If you aren’t under urgent need to refinance, then why not take the zero effort approach to reduce your LTV. Just sit back and watch as your house value increases over time. This will lower the LTV in the process. Of course, that isn’t guaranteed to happen. Home values can fall as well as rise.
In general, real estate prices rise over the long term, so your best bet is to be willing to ride out the changes, and to refinance at a time when it is financially suitable for you.
With people who are looking for a cash-out refinance, a jumbo loan, or to acquire some investment property, there are far more restrictions. The Loan to Value is likely to be limited to 70 or 80% at most.

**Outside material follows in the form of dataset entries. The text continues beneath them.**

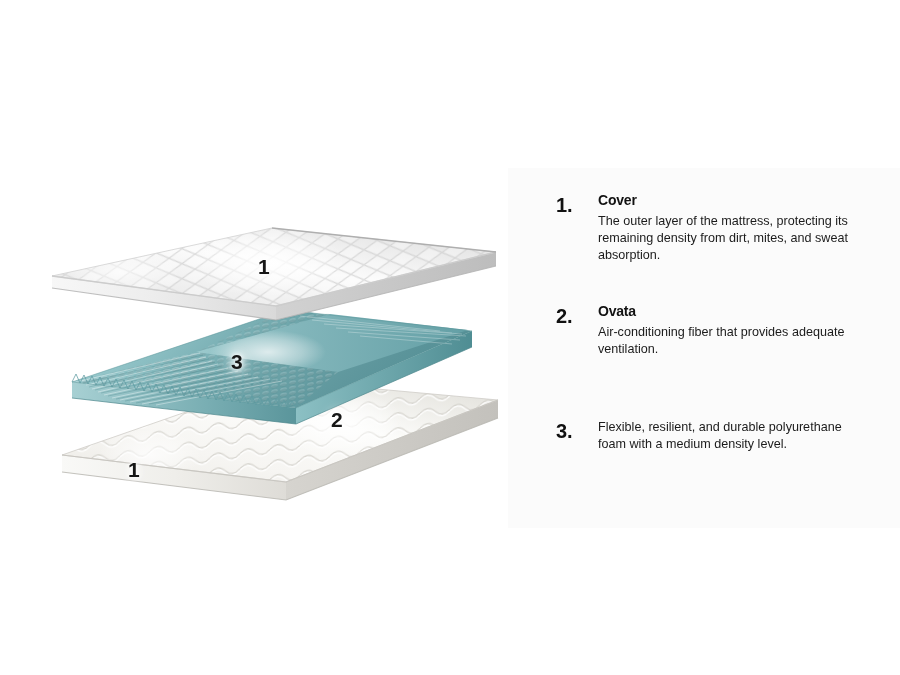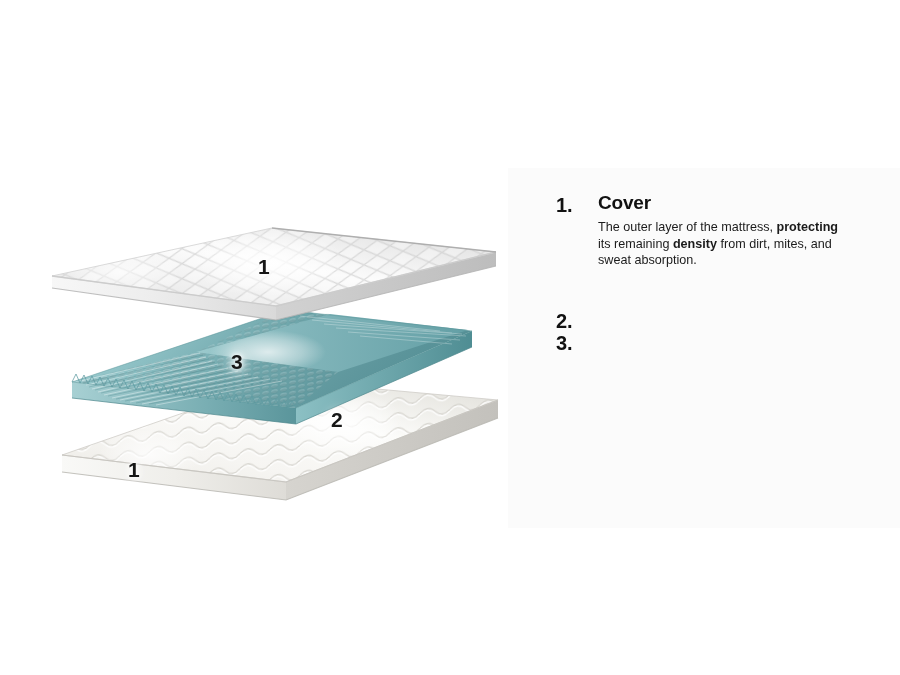--- a/index.html
+++ b/index.html
@@ -27,29 +27,29 @@
   .info-item{position:relative;margin-bottom:24px;}
   .info-item .idx{
     position:absolute;left:0;top:1px;
     font-size:20px;font-weight:bold;color:#111;
     letter-spacing:-0.2px;
     font-family:"Liberation Sans", sans-serif;
   }
   .info-item .body{margin-left:42px;}
   .info-item h3{
     margin:0 0 5px 0;
-    font-size:19px;font-weight:bold;color:#111;
+    font-size:14px;font-weight:bold;color:#111;
     letter-spacing:-0.2px;line-height:1.1;
   }
   .info-item p{
     margin:0;
     font-size:12.6px;line-height:1.33;color:#1b1b1b;
     max-width:250px;
   }
-  .info-item p b{font-weight:bold;}
+  .info-item p b{font-weight:normal;}
 
   
   #item-1{margin-bottom:40px;}
   #item-2{margin-bottom:62px;}
 
   
   .layers{position:absolute;left:0;top:0;width:520px;height:560px;}
   .layers svg{position:absolute;left:0;top:0;}
 
   .num-badge{
@@ -275,23 +275,26 @@
       <span class="idx">1.</span>
       <div class="body">
         <h3>Cover</h3>
         <p>The outer layer of the mattress, <b>protecting</b> its remaining <b>density</b> from dirt, mites, and sweat absorption.</p>
       </div>
     </div>
 
     <div class="info-item" id="item-2">
       <span class="idx">2.</span>
       <div class="body">
+        <h3>Ovata</h3>
+        <p>Air-conditioning fiber that <b>provides</b> adequate <b>ventilation.</b></p>
       </div>
     </div>
 
     <div class="info-item" id="item-3">
       <span class="idx">3.</span>
       <div class="body">
+        <p>Flexible, resilient, and <b>durable polyurethane</b> foam with a medium density level.</p>
       </div>
     </div>
 
   </div>
 </div>
 
 </body></html>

Be aware that if you borrow a lot of money you are taking a big risk. There are borrowers who are now in negative equity because they owe more on their current mortgage than the value of the property today. This can happen for many reasons, and since the housing market is cyclical, you can never be sure that your ‘expensive’ house today will still be in demand in ten year’s time.
Having negative equity (an LTV ratio that is over 100%) is not a problem if you can meet the repayments on your mortgage and you are not planning on moving. It is a problem if you need to move home or if you need to refinance your mortgage. It’s also a problem if you are on a mortgage that is not fixed rate, and the lender charges you more because your LTV is so high.
The Home Affordable Refinance Program has helped a lot of ‘underwater’ homeowners to get back into the black by refinancing on a lower rate without a limit to their LTV. You will need to have a loan that is under Fannie Mae or Freddie Mac if you want to take advantage of that refinance option. There are similar options such as FHA streamline refinance for FHA loans or the VA IRRRL for VA mortgages.
Underwater borrowers can recover. It may take them some time to get back to the same financial standing as someone who bought when the property market was low, but it is possible for them to build equity if they are patient and think long term.
Home buying should not be a hasty decision. It is something that you should work on steadily.
Remember the following:
- Lower LTV ratios mean bigger savings
- You will usually get lower interest rates with bigger deposits
- Long term, you will pay less to repay the mortgage
- Put more of your money towards paying off the principle by having a low LTV
- Keep your LTV under 80% to avoid PMI
- You will have access to more lenders if you have a lower LTV
- Even people who have a poor credit rating can save money by using a bigger deposit
- You are more likely to get approved for a mortgage if the lender sees you as being lower risk.